How to parse a datastage job and fetch all col derivations

yabhinav · Post by **yabhinav** » Mon Jun 08, 2009 6:21 am

I need to come up with a way to export all the columns used in datstage job into an text file. The details have to be stage wise.

For Example : Suppose i have a job which has 3 stages (Oracle , transformer and sequential file)

My output file shud have

Oracle Tansformer Seq
Emp (varchar) Emp Emp
Empid(Integer) Empid Empid
Salary(Integer) If Salary > 100 then Salary else salary +100 TotSalary

So as given in the above example i need the derivation of each column in each stage of a given

Please let me know if this is possible

miwinter · Post by **miwinter** » Mon Jun 08, 2009 6:32 am

I'd suspect you'd be into the land of back-end querying... that's to say, reading out of the Datastage repository itself. Failing that, some amalgamation of exporting jobs over command line and then scripting something to strip out the necessary from each entry in the export dump.

chulett · Post by **chulett** » Mon Jun 08, 2009 6:34 am

Perhaps with an advanced uderstanding of the underlying repository you could engineer something directly from there. The API will get you most of that, but not the derivations. Otherwise, you may want to look into generating a job report and then processing that. There's an icon in the Designer that looks like an IE icon and that will get you one manually, there is also a way to generate the same from the command line from what I recall. The output is HTML but the intermediate XML can be preserved (from what I recall) and then perhaps reprocessed by you into your desired format.

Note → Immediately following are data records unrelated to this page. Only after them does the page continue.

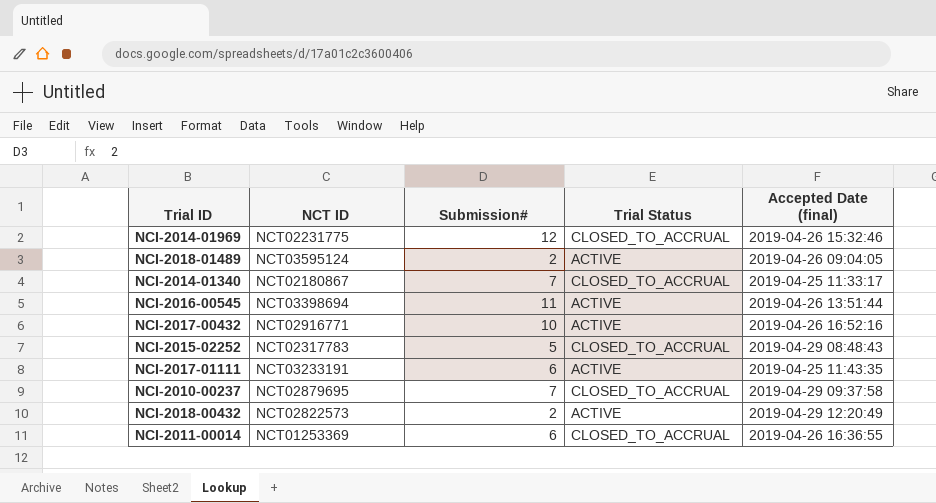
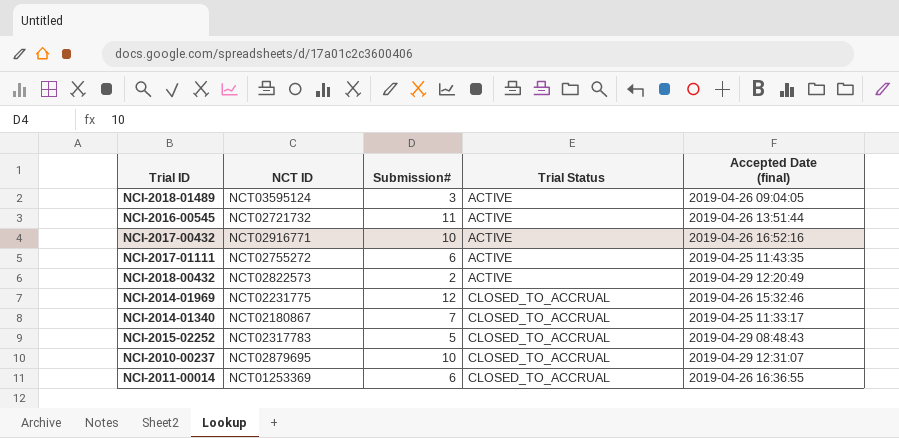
row order: none -> Trial Status ascending
NCI-2018-01489 | Submission#: 2 -> 3
NCI-2016-00545 | NCT ID: NCT03398694 -> NCT02721732
NCI-2017-01111 | NCT ID: NCT03233191 -> NCT02755272
NCI-2010-00237 | Submission#: 7 -> 10
NCI-2010-00237 | Accepted Date (final): 2019-04-29 09:37:58 -> 2019-04-29 12:31:07

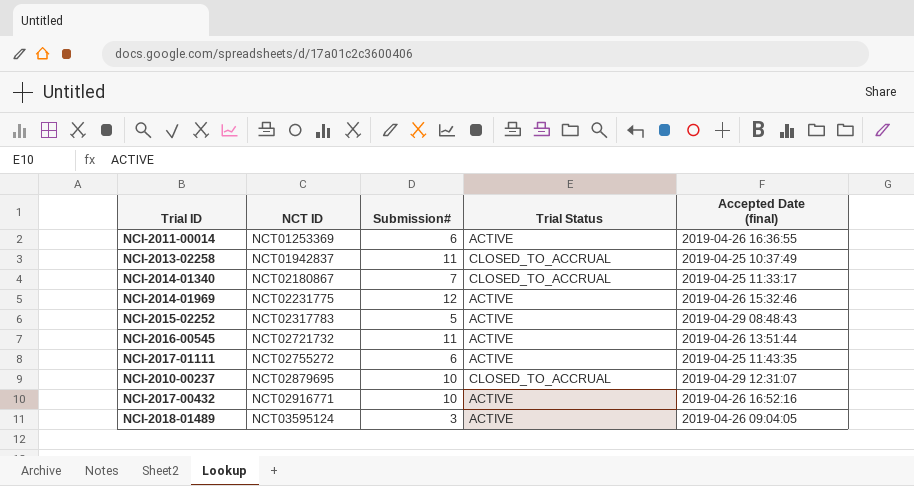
row order: Trial Status ascending -> NCT ID ascending
row NCI-2018-00432: NCT02822573 | 2 | ACTIVE | 2019-04-29 12:20:49 -> none
NCI-2011-00014 | Trial Status: CLOSED_TO_ACCRUAL -> ACTIVE
row NCI-2013-02258: none -> NCT01942837 | 11 | CLOSED_TO_ACCRUAL | 2019-04-25 10:37:49
NCI-2014-01969 | Trial Status: CLOSED_TO_ACCRUAL -> ACTIVE
NCI-2015-02252 | Trial Status: CLOSED_TO_ACCRUAL -> ACTIVE

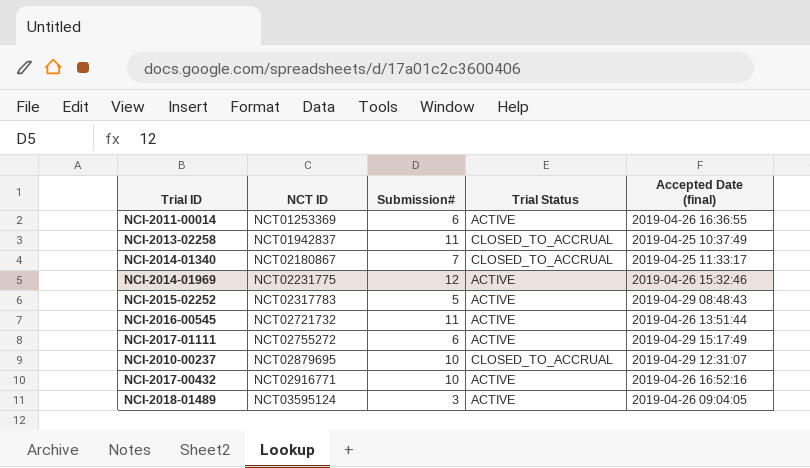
NCI-2017-01111 | Accepted Date (final): 2019-04-25 11:43:35 -> 2019-04-29 15:17:49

You could also look into exporting the jobs to .dsx or .xml format and then processing that... perhaps via another job.

I would think other people will chime in with ideas as well.

ArndW · Post by **ArndW** » Mon Jun 08, 2009 6:43 am

The API call to DSGetLinkMetaData() will return a complete list of column names and metadata for each link in a stage. You would need to use DSOpenJob(), DSGetJobInfo(), DSGetStageInfo() and DSCloseJob() in order to get this to work.

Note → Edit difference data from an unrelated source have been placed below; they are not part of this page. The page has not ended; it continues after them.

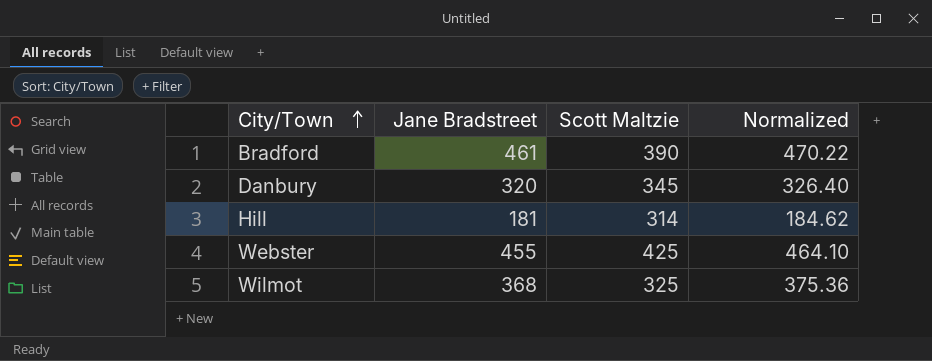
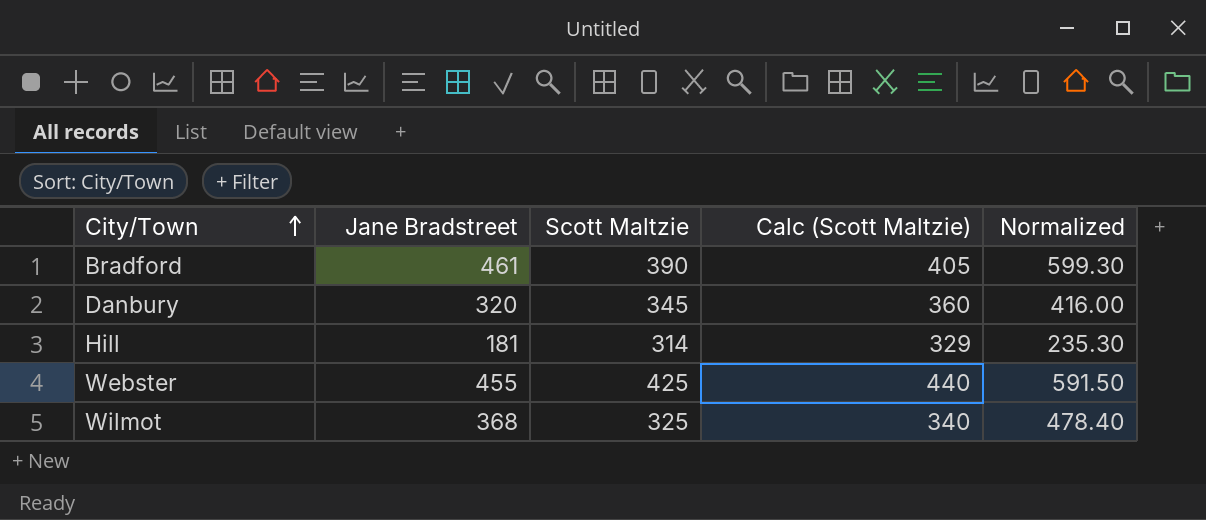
column Calc (Scott Maltzie) | formula: none -> [Scott Maltzie] + 15
column Normalized | formula: [Jane Bradstreet] * 1.02 -> [Jane Bradstreet] * 1.3

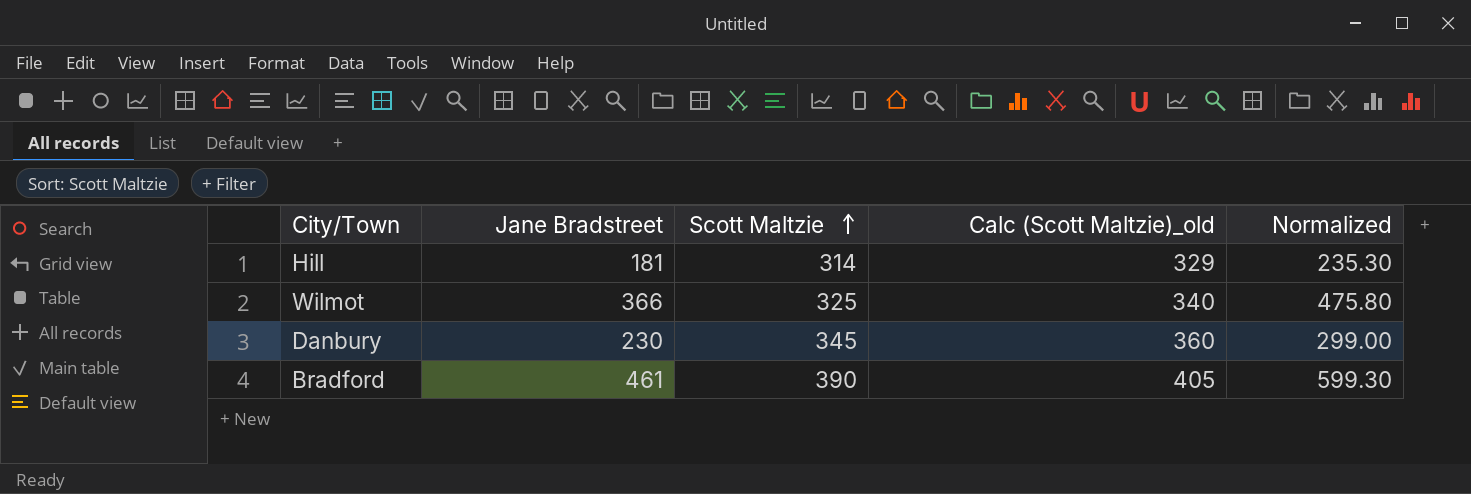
row order: City/Town ascending -> Scott Maltzie ascending
column name: Calc (Scott Maltzie) -> Calc (Scott Maltzie)_old
row Webster: 455 | 425 | 440 | 591.50 -> none
Wilmot | Jane Bradstreet: 368 -> 366
Wilmot | Normalized: 478.40 -> 475.80
Danbury | Jane Bradstreet: 320 -> 230
Danbury | Normalized: 416.00 -> 299.00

chulett · Post by **chulett** » Mon Jun 08, 2009 6:56 am

This as a way to obtain the derivation? Interesting, don't recall seeing that one before. It's not new in the 8.x release, is it?

ArndW · Post by **ArndW** » Mon Jun 08, 2009 7:26 am

Craig - you are correct, I didn't read the complete post and thought that the original poster just wanted column names. As you correctly noted, the derivation is not available as part of the link information; and thet DSGetStageInfo() routine call does not have an option to return derivations.

So one would need to delve into the (undocumented) depths of the hashed files or to export the job and then parse the XML or DSX format.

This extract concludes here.